Annie empezó a decir algo más antes de que el cazarrecompensas le indicara con un gesto que guardara silencio. Se quedó allí de pie, paralizada por el miedo, con los ojos muy abiertos y llenos desesperación, y la mirada fija en la puerta abierta mientras ambos escuchaban atentos cualquier ruido que indicase que Rafe se estaba acercando. El silencio hizo que le entraran ganas de gritar. Los minutos pasaron y un temblor incontrolable subió desde sus rodillas hasta que toda ella comenzó a temblar sin control.
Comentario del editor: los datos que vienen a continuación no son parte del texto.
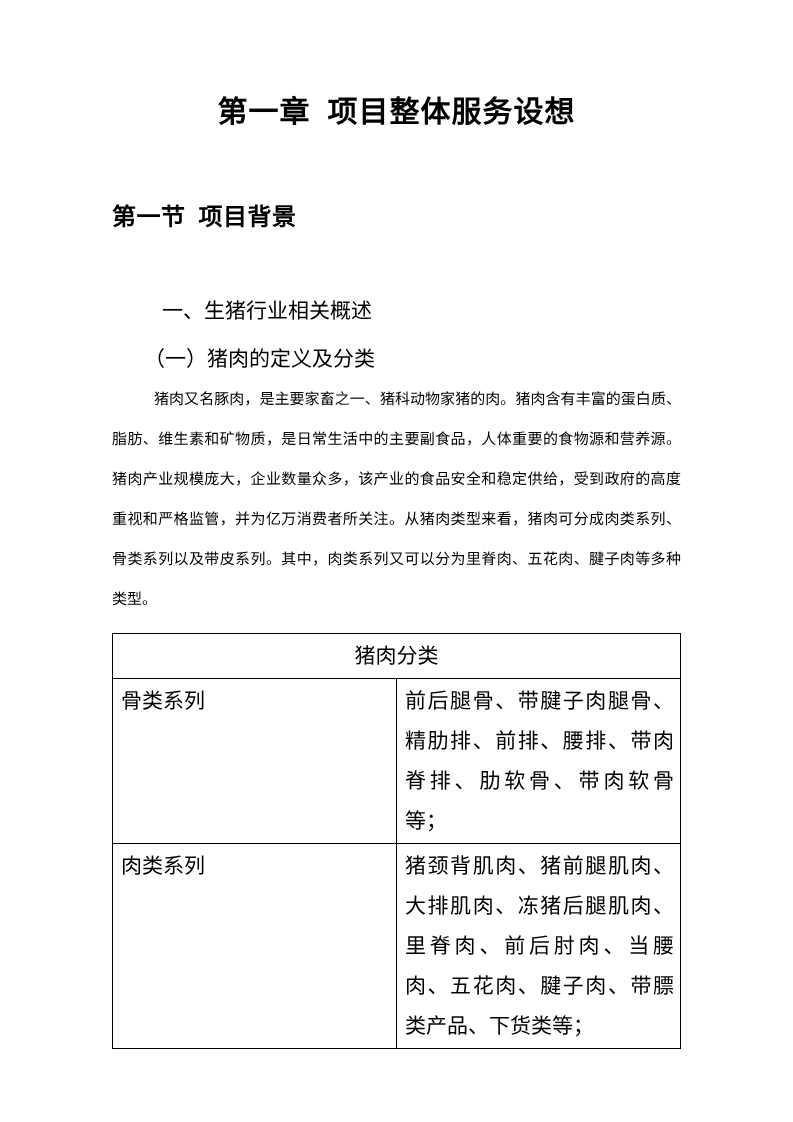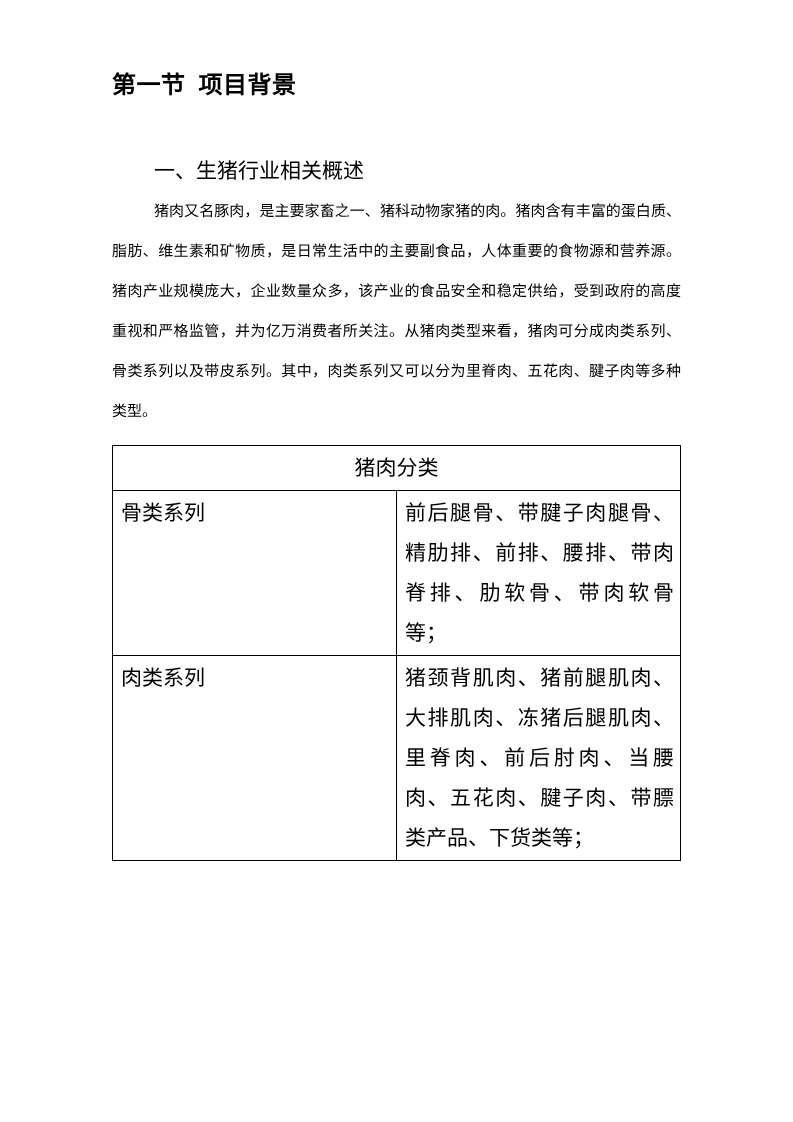"第一章 项目整体服务设想" h1.doc-title { html: none -> <h1>第一章 项目整体服务设想</h1> }
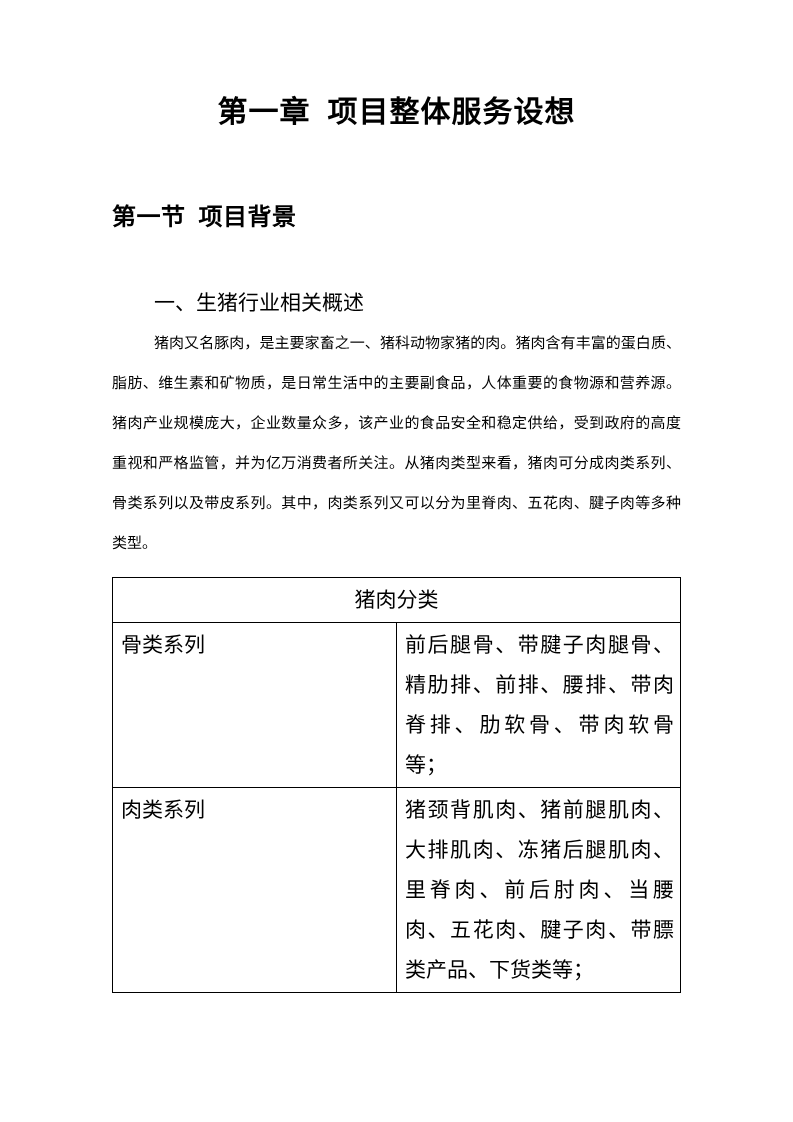"一、生猪行业相关概述" .lvl1 { margin: 0 -> 8px }
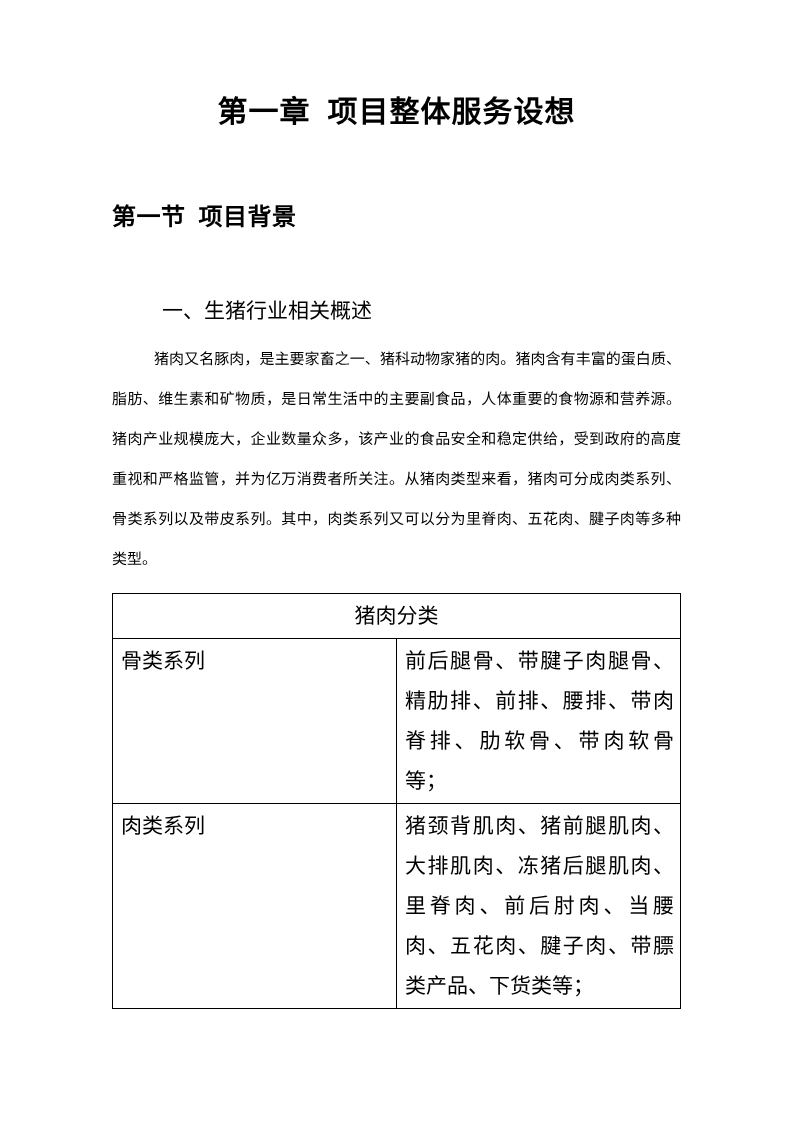"（一）猪肉的定义及分类" p.lvl2 { html: none -> <p>（一）猪肉的定义及分类</p> }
De repente, pudo verle ahí fuera, donde un segundo antes no había habido nada. Annie estaba demasiado aterrada como para gritar advirtiéndole del peligro, pero no hizo falta que lo hiciera, ya que vio que Rafe se llevaba un dedo a los labios. Apenas permanecía en su campo de visión a través de la puerta abierta, a unos diez metros de la cabaña. Annie se sentía clavada a la pared, incapaz de despegarse de ella y totalmente expuesta a la luz que entraba por la puerta. Notaba cómo Trahern la observaba, así que ni siquiera pudo volver los ojos en su dirección. El corazón le latía con tanta fuerza que golpeaba contra la tela de su blusa y sus manos estaban heladas y húmedas. Parecía como si sus pulmones se hubieran cerrado y le dolía respirar.
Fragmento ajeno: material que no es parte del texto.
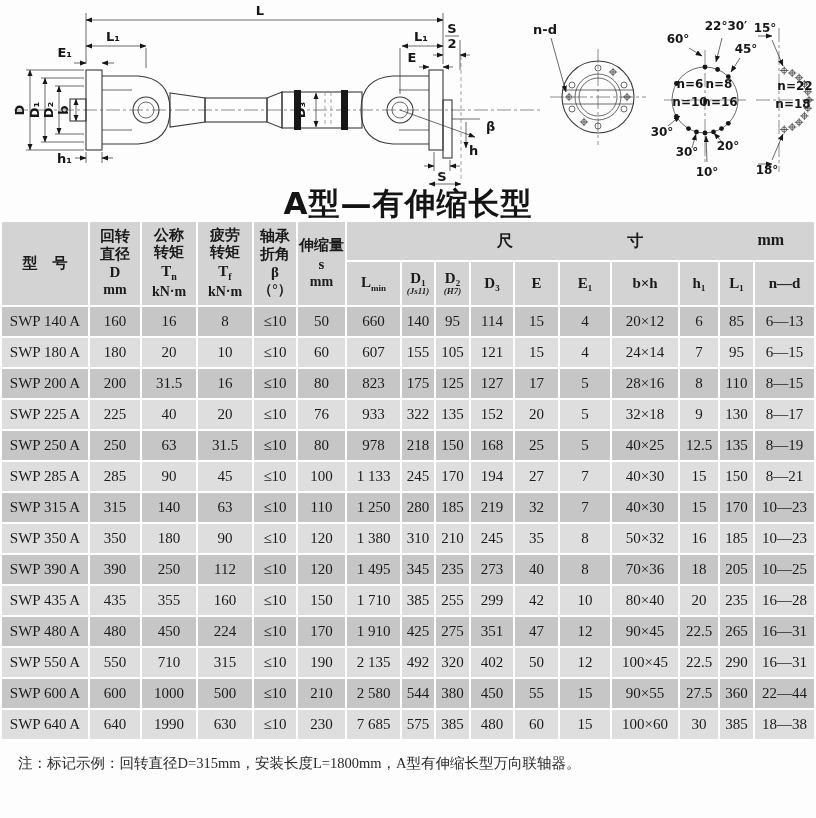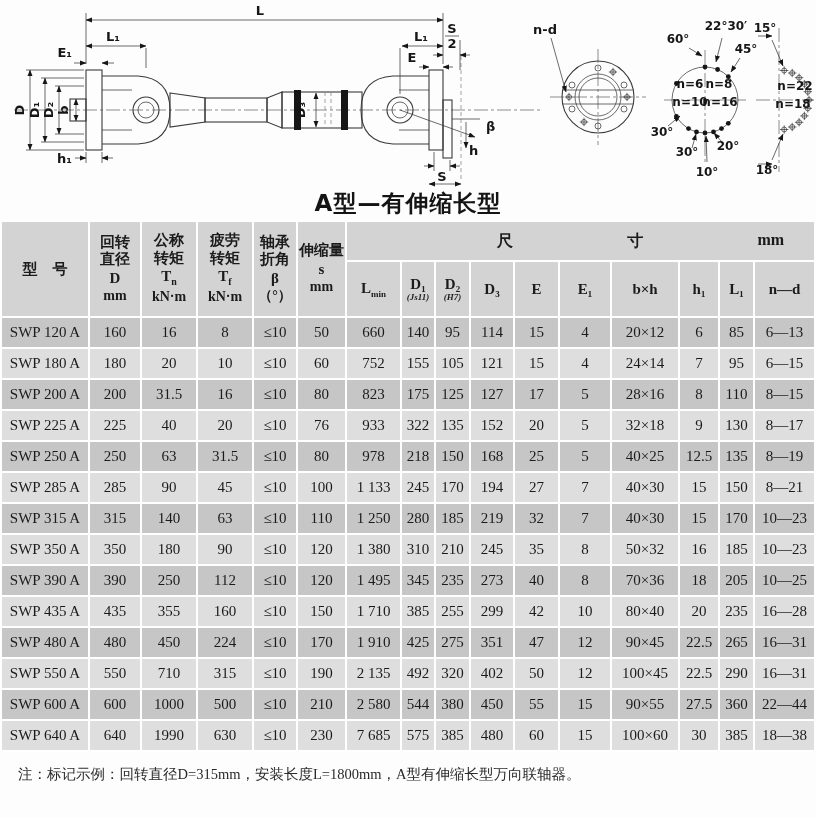"A型—有伸缩长型" .drawing-title { font-size: 23px -> 31px }
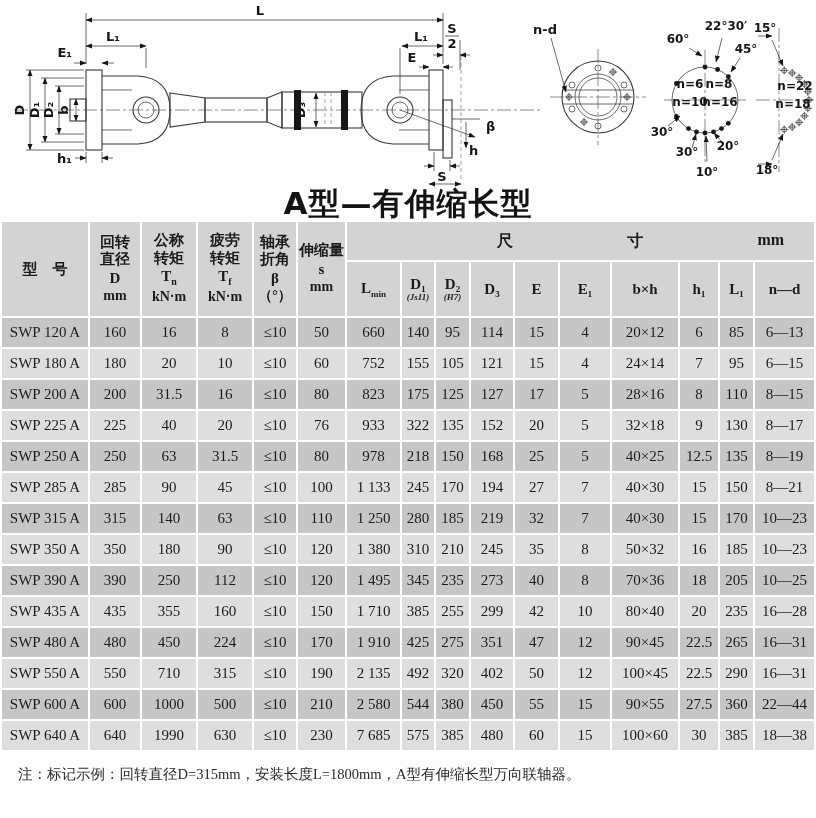"Lmin" tr.hdr-sub th { height: 54px -> 43px }
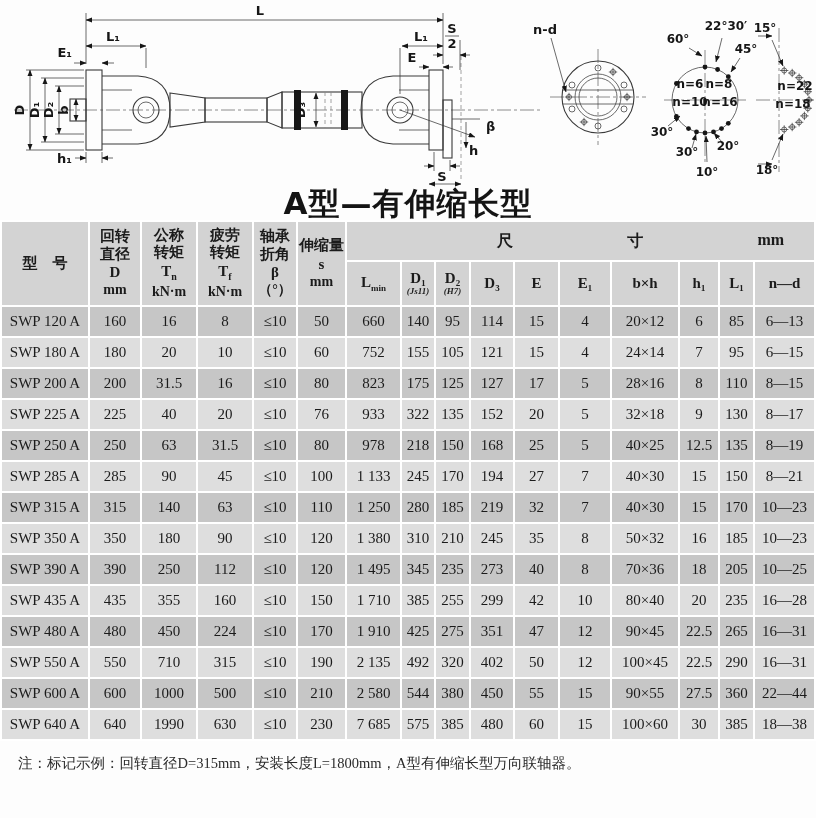"SWP 120 A" td { text: 120 -> 140 }
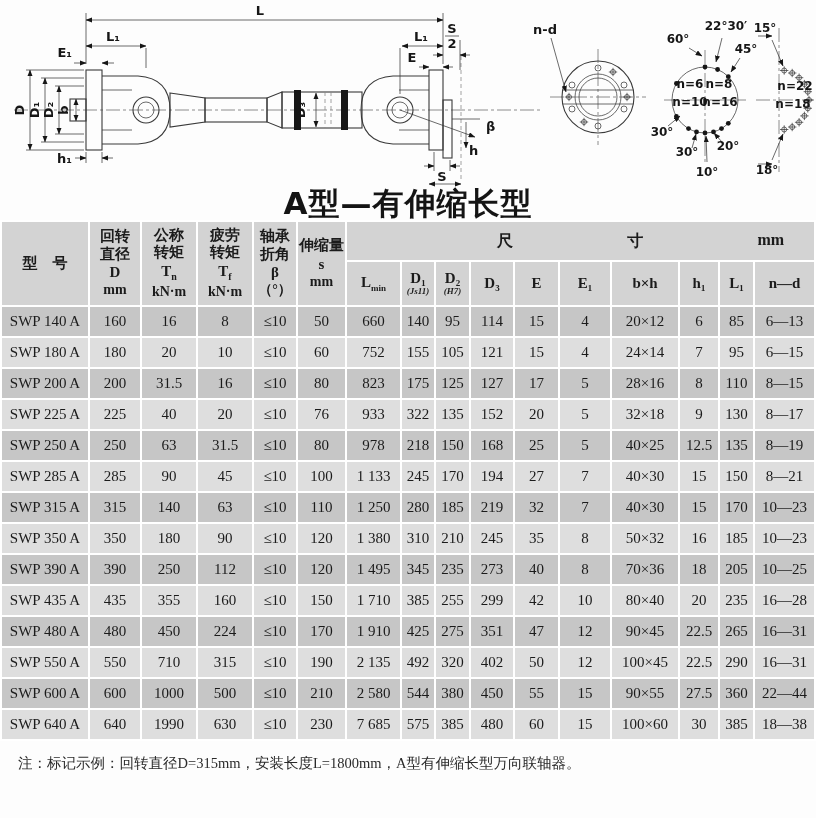"752" td { text: 752 -> 607 }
Entonces, Rafe volvió a desaparecer, esfumándose de su vista como si nunca hubiera estado allí. Tomando una rápida decisión, Annie empezó a mover la mano muy despacio hacia su bolsillo, y su húmeda palma se cerró alrededor de la enorme culata del revólver. Colocó el pulgar sobre el percutor para comprobar cuánto le costaría levantarlo y, para su horror, no fue capaz de moverlo ni un milímetro. ¡Necesitaría las dos manos para amartillarlo! Una extraña rabia la invadió. ¡Maldito Rafe! ¿Por qué le había dado un arma que no podría utilizar?
Annie giró la cabeza sin despegarla de la pared y miró a Trahern. Debía de haber notado algo, porque toda su atención estaba centrada en la entrada.
El cazarrecompensas levantó el percutor ele su revólver con el pulgar y el pequeño sonido hizo que a la joven se le pusieran nervios de punta, como si se hubiera tratado de una explosión en lugar de un simple chasquido.
De pronto, volvió a ver a Rafe deslizándose sin hacer ruido hacia la puerta abierta. Llevaba su propio revólver en la mano, listo para disparar, pero la ventaja del elemento sorpresa no sería suficiente. Trahern podría verle perfectamente, mientras que él tendría que adivinar su posición.
El cazarrecompensas se movió levemente, con todos sus instintos alerta. Al igual que un lobo, había percibido que su presa estaba cerca y dispararía en cuanto apareciera. Si Annie no hacía algo, Rafe moriría ante ella y la luz de aquellos fieros ojos se apagaría hasta sumirse en una oscuridad total.
Por el rabillo del ojo, vio que Rafe se abalanzaba hacia la puerta, atacando como una pantera en una silenciosa y fluida explosión de poder y velocidad. Annie empezó a gritar, pero no salió ningún sonido de su garganta. Con rapidez, Trahern levantó la mano que sostenía el revólver y, entonces, casi sin ser consciente de ello, la joven apuntó en su dirección y disparó a través de la tela de la falda.